🤖 AI Summary
This study investigates diachronic morphological complexity change in Vedic Sanskrit—a highly inflectional language with scarce annotated resources—over its 2,000-year history, challenging the traditional “language evolution as simplification” hypothesis. Method: We propose a neuro-symbolic framework integrating regex-based pseudo-labeling, multilingual BERT fine-tuning, and weakly supervised learning, augmented by a confidence-weighted fusion mechanism to enable interpretable and scalable linguistic change detection. Contribution/Results: Evaluated on a 1.47-million-word diachronic corpus, our model achieves a feature detection rate of 52.4% and yields well-calibrated uncertainty estimates (Pearson’s r = 0.92; Expected Calibration Error = 0.043).
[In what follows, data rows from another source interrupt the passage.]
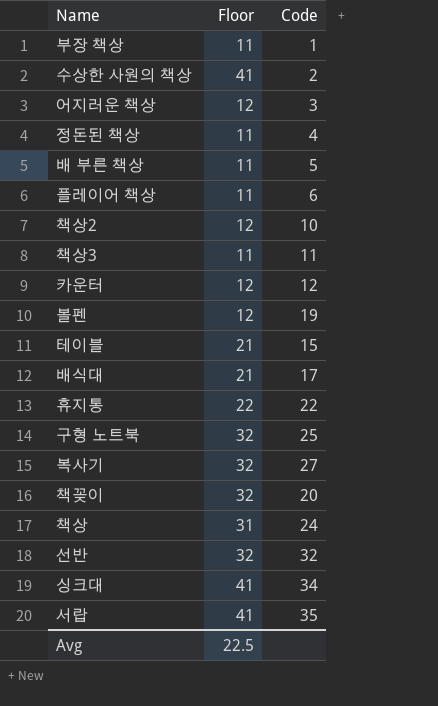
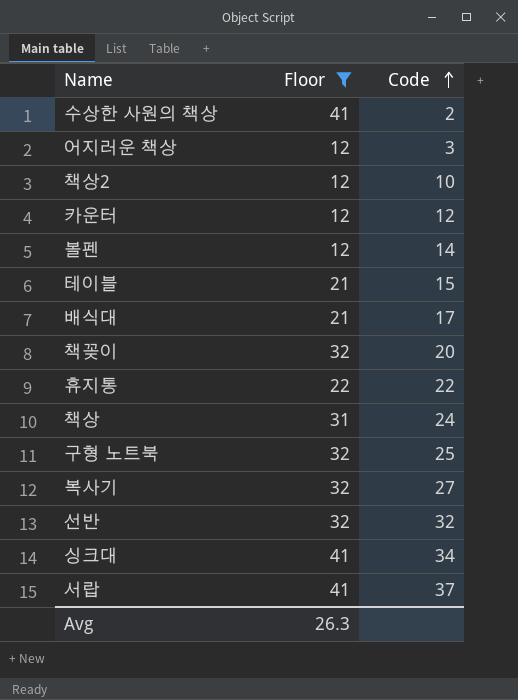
filter: none -> Floor != 11
row order: none -> Code ascending
볼펜 | Code: 19 -> 14
서랍 | Code: 35 -> 37
Avg | Floor: 22.5 -> 26.3

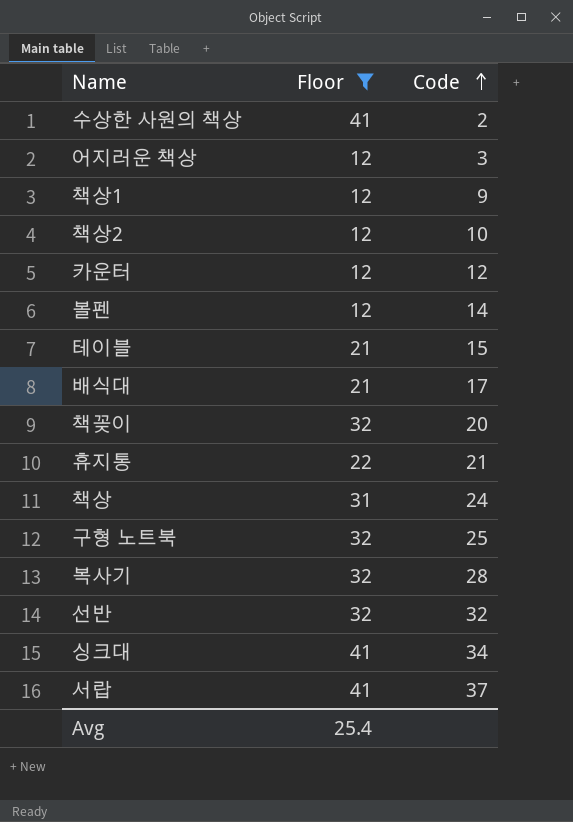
row 책상1: none -> 12 | 9
휴지통 | Code: 22 -> 21
복사기 | Code: 27 -> 28
Avg | Floor: 26.3 -> 25.4

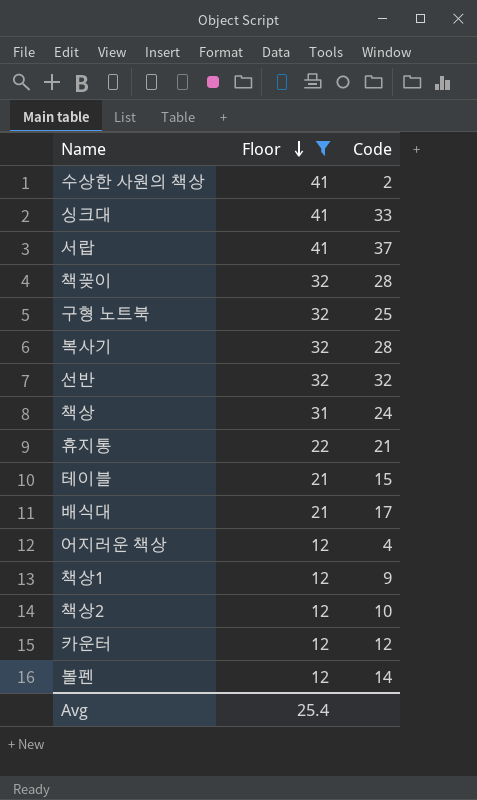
row order: Code ascending -> Floor descending
싱크대 | Code: 34 -> 33
책꽂이 | Code: 20 -> 28
어지러운 책상 | Code: 3 -> 4

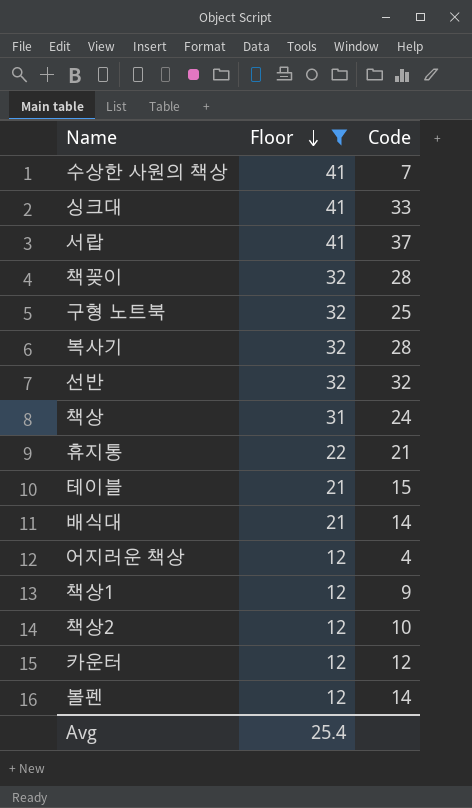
수상한 사원의 책상 | Code: 2 -> 7
배식대 | Code: 17 -> 14

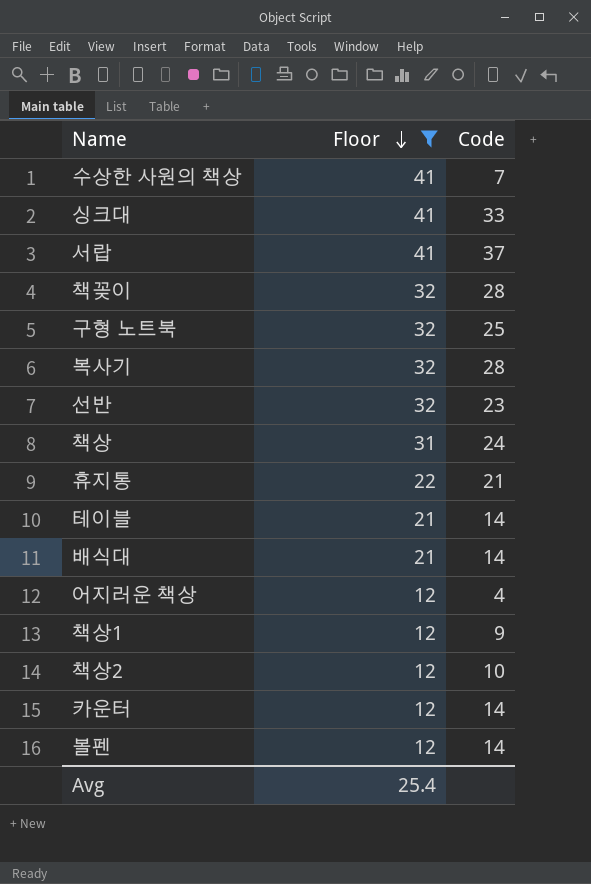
선반 | Code: 32 -> 23
테이블 | Code: 15 -> 14
카운터 | Code: 12 -> 14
Crucially, we provide the first empirical evidence that Sanskrit’s morphological complexity does not undergo unidirectional simplification but rather dynamic redistribution: compound formation and philosophical terminology exhibit marked growth, reflecting systematic recomplexification.
📝 Abstract
This study demonstrates how hybrid neural-symbolic methods can yield significant new insights into the evolution of a morphologically rich, low-resource language. We challenge the naive assumption that linguistic change is simplification by quantitatively analyzing over 2,000 years of Sanskrit, demonstrating how weakly-supervised hybrid methods can yield new insights into the evolution of morphologically rich, low-resource languages. Our approach addresses data scarcity through weak supervision, using 100+ high-precision regex patterns to generate pseudo-labels for fine-tuning a multilingual BERT. We then fuse symbolic and neural outputs via a novel confidence-weighted ensemble, creating a system that is both scalable and interpretable. Applying this framework to a 1.47-million-word diachronic corpus, our ensemble achieves a 52.4% overall feature detection rate. Our findings reveal that Sanskrit's overall morphological complexity does not decrease but is instead dynamically redistributed: while earlier verbal features show cyclical patterns of decline, complexity shifts to other domains, evidenced by a dramatic expansion in compounding and the emergence of new philosophical terminology. Critically, our system produces well-calibrated uncertainty estimates, with confidence strongly correlating with accuracy (Pearson r = 0.92) and low overall calibration error (ECE = 0.043), bolstering the reliability of these findings for computational philology.